------ RECORDS FOR THIS TASK ------

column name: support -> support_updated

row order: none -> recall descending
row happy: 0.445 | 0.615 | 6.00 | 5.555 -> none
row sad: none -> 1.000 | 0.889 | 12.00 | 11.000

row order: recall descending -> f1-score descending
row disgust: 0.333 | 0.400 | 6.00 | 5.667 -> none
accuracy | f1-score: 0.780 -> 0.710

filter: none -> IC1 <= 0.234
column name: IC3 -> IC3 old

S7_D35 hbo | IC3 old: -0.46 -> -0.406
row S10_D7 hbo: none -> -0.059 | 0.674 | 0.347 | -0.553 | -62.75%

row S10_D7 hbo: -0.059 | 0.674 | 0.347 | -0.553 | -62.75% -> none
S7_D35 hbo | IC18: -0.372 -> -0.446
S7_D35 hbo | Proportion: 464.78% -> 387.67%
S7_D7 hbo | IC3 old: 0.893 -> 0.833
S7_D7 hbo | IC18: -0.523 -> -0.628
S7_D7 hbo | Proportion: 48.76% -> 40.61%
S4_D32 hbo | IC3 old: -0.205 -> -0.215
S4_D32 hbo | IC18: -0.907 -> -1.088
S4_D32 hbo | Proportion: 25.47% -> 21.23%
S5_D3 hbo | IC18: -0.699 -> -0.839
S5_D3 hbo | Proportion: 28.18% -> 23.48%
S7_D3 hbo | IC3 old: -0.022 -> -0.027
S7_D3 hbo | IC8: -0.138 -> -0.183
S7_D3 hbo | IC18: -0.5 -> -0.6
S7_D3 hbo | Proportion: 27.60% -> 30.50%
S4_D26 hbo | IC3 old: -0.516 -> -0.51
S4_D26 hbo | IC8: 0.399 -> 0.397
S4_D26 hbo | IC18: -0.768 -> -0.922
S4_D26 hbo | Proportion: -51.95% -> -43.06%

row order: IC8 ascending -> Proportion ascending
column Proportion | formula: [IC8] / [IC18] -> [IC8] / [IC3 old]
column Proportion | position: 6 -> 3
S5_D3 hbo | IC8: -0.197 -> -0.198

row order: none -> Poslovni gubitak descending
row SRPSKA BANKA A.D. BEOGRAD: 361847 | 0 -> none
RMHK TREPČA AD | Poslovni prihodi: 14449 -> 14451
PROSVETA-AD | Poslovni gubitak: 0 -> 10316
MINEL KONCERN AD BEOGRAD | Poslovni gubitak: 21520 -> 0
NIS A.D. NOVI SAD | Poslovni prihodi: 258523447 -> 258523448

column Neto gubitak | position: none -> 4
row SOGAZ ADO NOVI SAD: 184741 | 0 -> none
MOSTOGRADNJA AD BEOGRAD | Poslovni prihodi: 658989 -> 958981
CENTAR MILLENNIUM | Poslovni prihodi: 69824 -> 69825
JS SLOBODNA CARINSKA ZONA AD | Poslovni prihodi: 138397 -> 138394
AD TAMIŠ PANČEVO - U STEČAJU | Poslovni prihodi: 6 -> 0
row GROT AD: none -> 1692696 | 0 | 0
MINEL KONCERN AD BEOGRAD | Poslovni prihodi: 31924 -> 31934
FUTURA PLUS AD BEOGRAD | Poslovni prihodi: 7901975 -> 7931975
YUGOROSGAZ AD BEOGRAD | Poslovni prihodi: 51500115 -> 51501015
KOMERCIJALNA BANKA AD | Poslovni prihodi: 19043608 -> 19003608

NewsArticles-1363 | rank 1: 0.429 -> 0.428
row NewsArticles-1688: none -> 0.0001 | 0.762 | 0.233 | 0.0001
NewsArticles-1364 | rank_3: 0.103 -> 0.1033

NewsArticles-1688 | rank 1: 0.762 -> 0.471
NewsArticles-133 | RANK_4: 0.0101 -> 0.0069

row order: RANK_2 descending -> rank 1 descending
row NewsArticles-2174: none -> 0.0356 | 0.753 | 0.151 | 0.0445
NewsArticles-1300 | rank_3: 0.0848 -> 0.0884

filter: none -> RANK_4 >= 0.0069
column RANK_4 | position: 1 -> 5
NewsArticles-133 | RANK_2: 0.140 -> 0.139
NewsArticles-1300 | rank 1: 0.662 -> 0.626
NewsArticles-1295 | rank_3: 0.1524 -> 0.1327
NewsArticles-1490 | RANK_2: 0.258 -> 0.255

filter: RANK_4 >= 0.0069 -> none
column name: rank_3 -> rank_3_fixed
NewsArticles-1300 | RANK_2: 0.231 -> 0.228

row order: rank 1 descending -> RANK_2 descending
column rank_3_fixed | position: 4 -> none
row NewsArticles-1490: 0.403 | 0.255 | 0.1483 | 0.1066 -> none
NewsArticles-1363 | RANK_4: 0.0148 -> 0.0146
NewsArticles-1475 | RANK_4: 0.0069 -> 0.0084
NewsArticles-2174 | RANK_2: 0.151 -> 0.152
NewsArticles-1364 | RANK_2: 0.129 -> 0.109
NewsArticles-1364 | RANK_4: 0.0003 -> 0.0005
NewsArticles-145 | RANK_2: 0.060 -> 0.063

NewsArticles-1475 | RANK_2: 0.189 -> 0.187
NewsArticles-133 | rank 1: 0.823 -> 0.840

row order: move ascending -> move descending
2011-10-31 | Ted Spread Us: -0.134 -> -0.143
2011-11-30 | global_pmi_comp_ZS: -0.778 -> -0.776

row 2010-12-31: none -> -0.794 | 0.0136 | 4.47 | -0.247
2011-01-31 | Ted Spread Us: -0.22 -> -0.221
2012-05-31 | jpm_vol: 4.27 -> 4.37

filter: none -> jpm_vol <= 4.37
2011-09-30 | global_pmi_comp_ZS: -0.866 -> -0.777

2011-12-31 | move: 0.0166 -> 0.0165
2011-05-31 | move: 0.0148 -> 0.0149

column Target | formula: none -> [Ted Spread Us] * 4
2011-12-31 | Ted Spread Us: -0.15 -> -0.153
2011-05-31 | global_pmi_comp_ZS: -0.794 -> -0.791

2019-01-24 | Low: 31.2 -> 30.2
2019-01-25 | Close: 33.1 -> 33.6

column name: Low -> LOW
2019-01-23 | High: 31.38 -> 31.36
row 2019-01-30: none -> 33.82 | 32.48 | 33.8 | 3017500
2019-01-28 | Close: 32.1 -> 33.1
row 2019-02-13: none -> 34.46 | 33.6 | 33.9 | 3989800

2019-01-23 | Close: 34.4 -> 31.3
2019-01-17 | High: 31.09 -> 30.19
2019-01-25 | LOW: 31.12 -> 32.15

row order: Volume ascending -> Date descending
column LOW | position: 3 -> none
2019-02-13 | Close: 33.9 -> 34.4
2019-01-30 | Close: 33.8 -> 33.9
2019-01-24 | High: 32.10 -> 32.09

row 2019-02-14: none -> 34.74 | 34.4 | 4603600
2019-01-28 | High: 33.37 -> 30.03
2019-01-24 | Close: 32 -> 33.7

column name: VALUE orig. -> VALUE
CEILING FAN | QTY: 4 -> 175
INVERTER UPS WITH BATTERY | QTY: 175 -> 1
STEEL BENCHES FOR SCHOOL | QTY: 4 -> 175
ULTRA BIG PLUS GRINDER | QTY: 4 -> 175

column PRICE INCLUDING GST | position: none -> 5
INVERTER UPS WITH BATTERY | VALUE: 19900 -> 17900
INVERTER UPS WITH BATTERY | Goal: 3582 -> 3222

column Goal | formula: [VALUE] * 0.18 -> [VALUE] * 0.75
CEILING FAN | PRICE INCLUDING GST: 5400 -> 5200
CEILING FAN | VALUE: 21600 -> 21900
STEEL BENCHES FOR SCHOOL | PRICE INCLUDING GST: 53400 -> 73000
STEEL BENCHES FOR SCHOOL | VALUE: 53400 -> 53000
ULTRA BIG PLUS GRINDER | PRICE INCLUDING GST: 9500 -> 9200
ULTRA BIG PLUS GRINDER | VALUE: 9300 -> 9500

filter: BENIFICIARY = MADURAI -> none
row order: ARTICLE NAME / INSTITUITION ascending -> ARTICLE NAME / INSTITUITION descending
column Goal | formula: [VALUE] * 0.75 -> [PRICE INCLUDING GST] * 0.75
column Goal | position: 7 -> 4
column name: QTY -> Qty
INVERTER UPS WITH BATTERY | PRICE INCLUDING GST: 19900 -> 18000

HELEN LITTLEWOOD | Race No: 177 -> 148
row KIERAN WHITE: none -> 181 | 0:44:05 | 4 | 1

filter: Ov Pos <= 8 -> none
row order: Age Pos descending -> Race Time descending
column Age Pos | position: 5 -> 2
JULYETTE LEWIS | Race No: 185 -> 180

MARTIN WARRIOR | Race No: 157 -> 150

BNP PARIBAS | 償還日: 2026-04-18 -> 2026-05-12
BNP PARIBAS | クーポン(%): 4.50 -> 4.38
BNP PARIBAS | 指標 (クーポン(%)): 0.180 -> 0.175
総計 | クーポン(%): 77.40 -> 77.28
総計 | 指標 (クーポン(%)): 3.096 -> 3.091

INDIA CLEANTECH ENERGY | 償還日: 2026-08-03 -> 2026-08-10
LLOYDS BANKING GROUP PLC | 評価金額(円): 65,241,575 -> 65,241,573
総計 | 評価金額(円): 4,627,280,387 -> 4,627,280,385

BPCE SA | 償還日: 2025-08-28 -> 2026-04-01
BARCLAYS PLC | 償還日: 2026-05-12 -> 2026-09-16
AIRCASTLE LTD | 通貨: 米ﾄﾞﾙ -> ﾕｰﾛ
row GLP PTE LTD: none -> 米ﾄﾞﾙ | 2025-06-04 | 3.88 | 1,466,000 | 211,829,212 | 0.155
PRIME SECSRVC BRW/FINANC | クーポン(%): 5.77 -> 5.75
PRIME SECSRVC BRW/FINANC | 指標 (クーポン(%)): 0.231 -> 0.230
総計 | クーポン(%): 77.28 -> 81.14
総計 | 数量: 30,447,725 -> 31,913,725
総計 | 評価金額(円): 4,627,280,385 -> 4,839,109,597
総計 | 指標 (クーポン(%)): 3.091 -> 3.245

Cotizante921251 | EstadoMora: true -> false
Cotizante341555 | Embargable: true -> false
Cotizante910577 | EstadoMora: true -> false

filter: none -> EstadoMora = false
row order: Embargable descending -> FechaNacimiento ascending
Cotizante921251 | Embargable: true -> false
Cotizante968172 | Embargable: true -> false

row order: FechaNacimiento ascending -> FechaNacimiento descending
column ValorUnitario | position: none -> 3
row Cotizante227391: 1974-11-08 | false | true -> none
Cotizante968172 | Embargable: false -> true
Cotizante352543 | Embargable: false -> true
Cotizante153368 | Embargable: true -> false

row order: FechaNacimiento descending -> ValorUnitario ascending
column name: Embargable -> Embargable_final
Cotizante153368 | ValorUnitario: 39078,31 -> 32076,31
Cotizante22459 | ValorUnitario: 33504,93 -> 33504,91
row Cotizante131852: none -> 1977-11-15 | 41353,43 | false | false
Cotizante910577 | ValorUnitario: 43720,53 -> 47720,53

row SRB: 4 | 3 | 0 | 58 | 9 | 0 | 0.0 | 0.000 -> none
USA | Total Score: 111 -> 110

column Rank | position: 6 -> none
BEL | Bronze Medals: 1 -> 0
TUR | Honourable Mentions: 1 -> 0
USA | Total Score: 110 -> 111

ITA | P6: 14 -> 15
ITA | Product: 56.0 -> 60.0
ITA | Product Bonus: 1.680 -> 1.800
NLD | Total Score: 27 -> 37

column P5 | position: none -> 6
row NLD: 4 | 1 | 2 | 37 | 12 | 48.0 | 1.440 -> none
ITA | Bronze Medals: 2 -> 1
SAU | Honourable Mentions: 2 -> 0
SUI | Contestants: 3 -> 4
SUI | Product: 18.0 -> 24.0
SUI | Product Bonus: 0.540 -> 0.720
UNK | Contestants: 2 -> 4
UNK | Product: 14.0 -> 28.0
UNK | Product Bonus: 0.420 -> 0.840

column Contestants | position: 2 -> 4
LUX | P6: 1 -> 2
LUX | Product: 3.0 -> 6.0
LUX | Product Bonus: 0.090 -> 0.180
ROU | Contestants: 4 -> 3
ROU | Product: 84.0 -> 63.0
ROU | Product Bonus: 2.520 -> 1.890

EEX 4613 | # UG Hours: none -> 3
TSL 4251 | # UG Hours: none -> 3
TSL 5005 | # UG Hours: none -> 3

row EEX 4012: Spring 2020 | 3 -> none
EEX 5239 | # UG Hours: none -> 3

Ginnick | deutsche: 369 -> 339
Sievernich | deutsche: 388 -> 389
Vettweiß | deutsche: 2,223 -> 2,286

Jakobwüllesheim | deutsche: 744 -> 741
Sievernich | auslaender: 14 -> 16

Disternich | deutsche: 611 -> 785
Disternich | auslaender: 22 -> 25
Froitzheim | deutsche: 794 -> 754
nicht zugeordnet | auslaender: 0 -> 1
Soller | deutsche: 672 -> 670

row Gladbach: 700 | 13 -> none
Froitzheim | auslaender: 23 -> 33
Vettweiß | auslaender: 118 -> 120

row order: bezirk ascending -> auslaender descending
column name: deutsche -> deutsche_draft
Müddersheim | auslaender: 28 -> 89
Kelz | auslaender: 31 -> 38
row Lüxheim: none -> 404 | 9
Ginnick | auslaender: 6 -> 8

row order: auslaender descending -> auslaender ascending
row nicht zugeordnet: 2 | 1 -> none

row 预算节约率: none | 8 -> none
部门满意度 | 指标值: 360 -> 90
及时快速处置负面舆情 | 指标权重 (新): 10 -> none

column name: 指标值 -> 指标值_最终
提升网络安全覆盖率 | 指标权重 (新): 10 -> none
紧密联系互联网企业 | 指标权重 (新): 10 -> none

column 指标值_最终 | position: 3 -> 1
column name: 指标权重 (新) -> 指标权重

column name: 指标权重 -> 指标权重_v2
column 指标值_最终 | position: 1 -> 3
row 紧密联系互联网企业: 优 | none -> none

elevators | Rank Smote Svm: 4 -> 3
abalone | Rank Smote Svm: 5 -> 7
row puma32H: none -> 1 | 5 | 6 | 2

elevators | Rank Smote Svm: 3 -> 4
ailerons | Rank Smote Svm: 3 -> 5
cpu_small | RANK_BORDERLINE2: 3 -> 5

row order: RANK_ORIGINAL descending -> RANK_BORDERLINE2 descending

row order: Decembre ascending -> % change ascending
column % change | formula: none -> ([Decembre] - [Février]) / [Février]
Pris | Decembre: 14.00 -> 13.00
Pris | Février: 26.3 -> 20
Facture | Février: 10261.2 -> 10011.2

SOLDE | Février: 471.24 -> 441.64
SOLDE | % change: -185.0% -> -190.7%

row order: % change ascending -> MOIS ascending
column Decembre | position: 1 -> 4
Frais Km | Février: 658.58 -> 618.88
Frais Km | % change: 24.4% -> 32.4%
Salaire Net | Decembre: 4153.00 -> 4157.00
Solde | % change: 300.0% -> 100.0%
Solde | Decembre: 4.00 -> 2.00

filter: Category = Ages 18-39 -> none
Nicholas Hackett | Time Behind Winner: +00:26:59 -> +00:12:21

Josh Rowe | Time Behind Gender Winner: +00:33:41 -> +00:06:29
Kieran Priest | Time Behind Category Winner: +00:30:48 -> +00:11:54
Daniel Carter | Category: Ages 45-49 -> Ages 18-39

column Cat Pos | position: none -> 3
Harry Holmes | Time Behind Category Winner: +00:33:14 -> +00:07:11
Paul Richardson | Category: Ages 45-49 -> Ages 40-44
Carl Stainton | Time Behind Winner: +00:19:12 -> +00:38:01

------

TASK DETAILS:
With the line that has "NewsArticles-1475 | RANK_4: 0.0069 -> 0.0084" as the first and the line that has "filter: none -> jpm_vol <= 4.37" as the last, repeat exactly that run of lines above and no more.

RESPONSE TO THE TASK:
NewsArticles-1475 | RANK_4: 0.0069 -> 0.0084
NewsArticles-2174 | RANK_2: 0.151 -> 0.152
NewsArticles-1364 | RANK_2: 0.129 -> 0.109
NewsArticles-1364 | RANK_4: 0.0003 -> 0.0005
NewsArticles-145 | RANK_2: 0.060 -> 0.063

NewsArticles-1475 | RANK_2: 0.189 -> 0.187
NewsArticles-133 | rank 1: 0.823 -> 0.840

row order: move ascending -> move descending
2011-10-31 | Ted Spread Us: -0.134 -> -0.143
2011-11-30 | global_pmi_comp_ZS: -0.778 -> -0.776

row 2010-12-31: none -> -0.794 | 0.0136 | 4.47 | -0.247
2011-01-31 | Ted Spread Us: -0.22 -> -0.221
2012-05-31 | jpm_vol: 4.27 -> 4.37

filter: none -> jpm_vol <= 4.37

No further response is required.